Exercise directions ▸ Extract each line holding the word "obdrží" from the entries.

Stored data ▸

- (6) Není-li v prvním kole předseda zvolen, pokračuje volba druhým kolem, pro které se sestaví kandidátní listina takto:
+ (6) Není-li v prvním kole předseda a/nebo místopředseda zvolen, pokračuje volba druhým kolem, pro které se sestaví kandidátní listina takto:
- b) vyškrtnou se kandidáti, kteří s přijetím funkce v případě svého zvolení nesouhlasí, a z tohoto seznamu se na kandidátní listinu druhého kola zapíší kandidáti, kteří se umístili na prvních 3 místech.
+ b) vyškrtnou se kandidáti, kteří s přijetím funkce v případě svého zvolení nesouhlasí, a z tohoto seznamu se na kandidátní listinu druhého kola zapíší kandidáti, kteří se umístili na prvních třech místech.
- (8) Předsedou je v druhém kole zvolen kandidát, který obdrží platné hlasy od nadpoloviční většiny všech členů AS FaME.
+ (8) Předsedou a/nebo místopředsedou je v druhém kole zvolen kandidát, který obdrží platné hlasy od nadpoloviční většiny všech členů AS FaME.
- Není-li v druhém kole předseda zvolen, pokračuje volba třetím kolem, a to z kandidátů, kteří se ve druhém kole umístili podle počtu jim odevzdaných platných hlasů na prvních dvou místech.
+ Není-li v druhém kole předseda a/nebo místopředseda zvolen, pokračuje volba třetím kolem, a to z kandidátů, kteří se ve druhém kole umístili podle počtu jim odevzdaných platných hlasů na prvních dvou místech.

Result of this task ▸
- (8) Předsedou je v druhém kole zvolen kandidát, který obdrží platné hlasy od nadpoloviční většiny všech členů AS FaME.
+ (8) Předsedou a/nebo místopředsedou je v druhém kole zvolen kandidát, který obdrží platné hlasy od nadpoloviční většiny všech členů AS FaME.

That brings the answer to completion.